Según el Fondo de Población de Naciones Unidas (UNFPA) en Argentina nacen 322 niños al día de madres adolescentes. La licenciada Adriana Marcela López (MN 23.655), psicóloga titular de una institución destinada a trabajar en la prevención primaria de la salud física y mental de los individuos, intentando prevenir la enfermedad y los desórdenes emocionales, "creemos y hemos comprobado en el último Congreso Internacional al que asistimos, lo importante que es el trabajo de prevención en este tema. Siendo la educación, la contención familiar, los programas destinados a favorecer el desarrollo integral de los adolescentes el camino necesario para reducir la cantidad de embarazos en esta etapa", nos dice la licenciada López.
Dedicadas a trabajar sobre el impacto emocional, las especialistas de Momento Cero (M0), la institución que dirige López y es integrada totalmente por especialistas mujeres, indican que "observamos que luego de recibida la noticia, cada núcleo familiar se enfrentará con un sinfín de emociones. Surgen ansiedades y temores mediatos e inmediatos sobre el futuro, de cada uno de los integrantes involucrados (los padres, los futuros abuelos, el nuevo bebé)", revela la titular de M0, fundadora de la institución.
Por otra parte, la licenciada Emilia Canzutti (MN 90.400), también fundadora de la institución, asegura que "según las influencias sociales, culturales y la historia de cada familia, será el tipo de respuesta que se implementará para hacer frente a esta situación, a este nuevo desafío. Todas estas circunstancias hacen que consideremos muy recomendado hacer una consulta con un especialista, acercarnos a centros apropiados para ser ayudados a comprender mejor lo que nos toca vivir, y poder recibir al nuevo ser en mejores condiciones emocionales".
Además, destacan que estos embarazos acarrean riesgos físicos tanto para la mamá como para el bebé dado que hay más probabilidades de que existan complicaciones en el embarazo y en el parto. Aunque también es cierto que los riesgos obstétricos, neonatales e infantiles de la población son muchas veces más el resultado del medio ambiente en que viven por la pobreza, desnutrición, y la mala salud de las madres.
Si bien el embarazo adolescente ocurre en todo el mundo y en todos los niveles socioeconómicos, está absolutamente emparentado con la educación y la pobreza. Las chicas de grupos marginados son, al menos, tres veces más propensas a quedar embarazadas que sus pares de zonas urbanas más educadas.
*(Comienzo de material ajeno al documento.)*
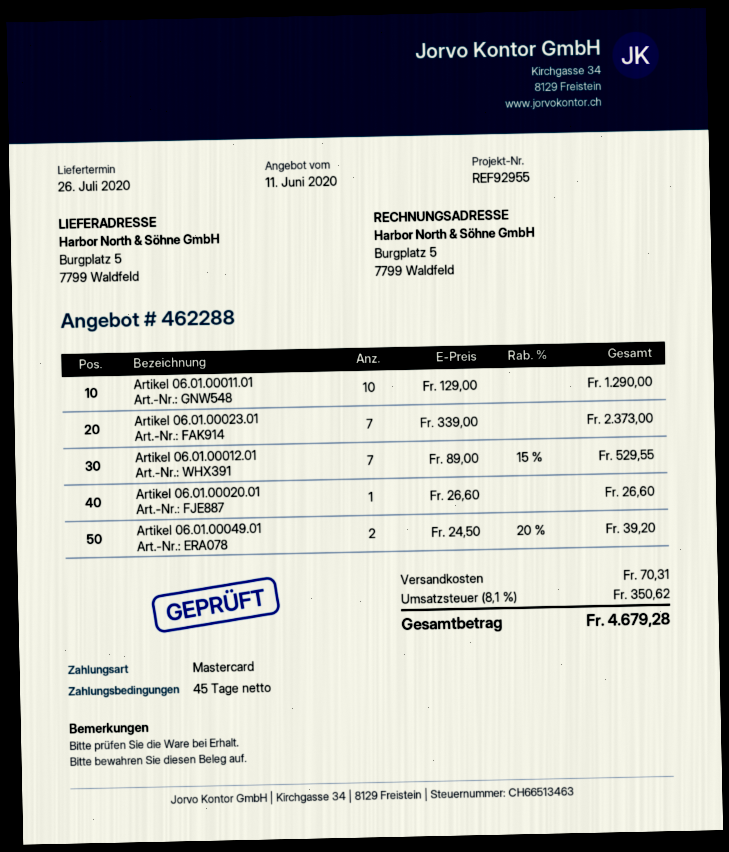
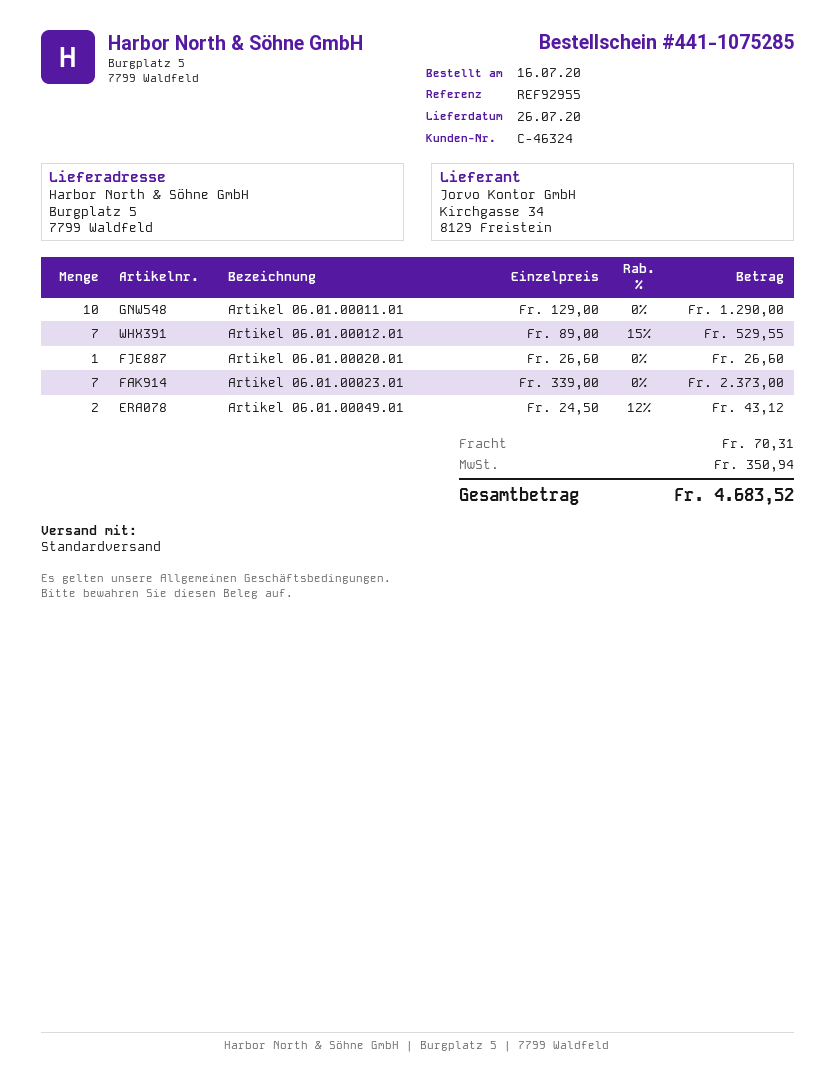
Artikel 06.01.00049.01: 2 x 24.50 - 20% = 39.20 -> 2 x 24.50 - 12% = 43.12
tax: 350.62 -> 350.94
total: 4679.28 -> 4683.52

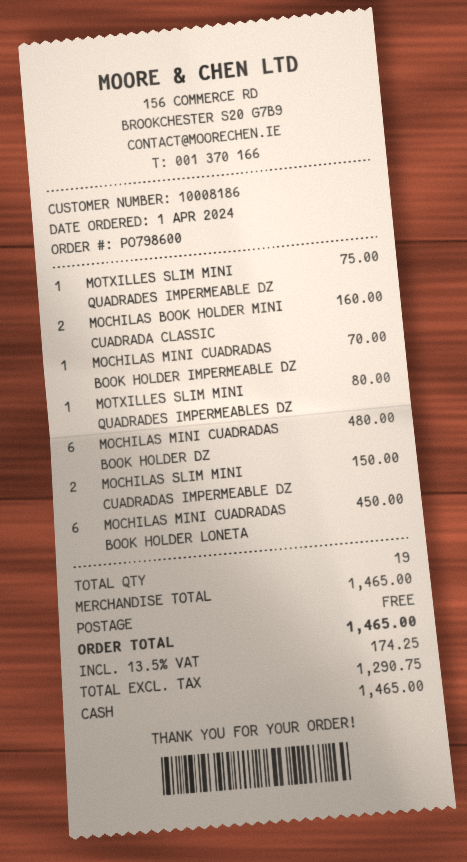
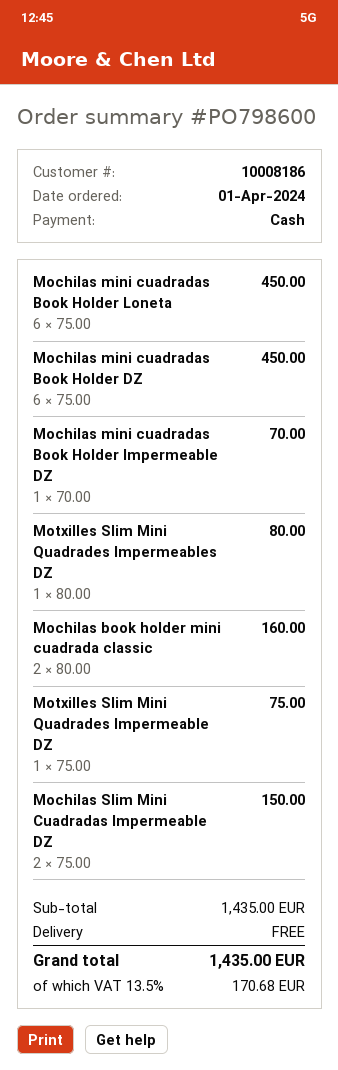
MOCHILAS MINI CUADRADAS BOOK HOLDER DZ: 6 for 480.00 -> 6 for 450.00
subtotal: 1465.00 -> 1435.00
tax: 13.5% = 174.25 -> 13.5% = 170.68
total: 1465.00 -> 1435.00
Un informe de UNICEF elaborado en base a datos del Ministerio de Salud de la Nación 2013, también da cuenta del aumento en la tasa de fecundidad adolescente precoz (10 a 14 años), que pasó de 1,8 en 2001 a 1,9 en 2011. Es decir, la tasa de fecundidad adolescente total aumentó un 15% en la última década. Y representa el 15% del total de nacimientos en el país, que rondan los 750 mil al año.
La adolescencia es un largo proceso en el que se comienza a dejar de ser niños para ir convirtiéndose de a poco en adultos. Sabemos que lleva varios años. En este período hay muchas transformaciones tanto físicas, como psicológicas que afectan la emocionalidad de los adolescentes. Es una etapa de descubrimiento de la propia identidad psicológica, sexual y de la consecución paulatina de la autonomía.
Por otro lado el inicio de un embarazo, la llegada de un hijo a la vida, implica también un proceso de cambios y movilizaciones emocionales. Si tenemos en cuenta esto, podemos deducir fácilmente que el embarazo en un adolescente se transforma muchas veces en un problema, pues se tratan de mujeres que por su configuración anatómica y psicológica aún no han alcanzado la madurez necesaria para cumplir el rol de madre, y hacer frente a todo lo que la maternidad implica. "Se trata de una mujer que aun siendo niña, se convertirá en madre".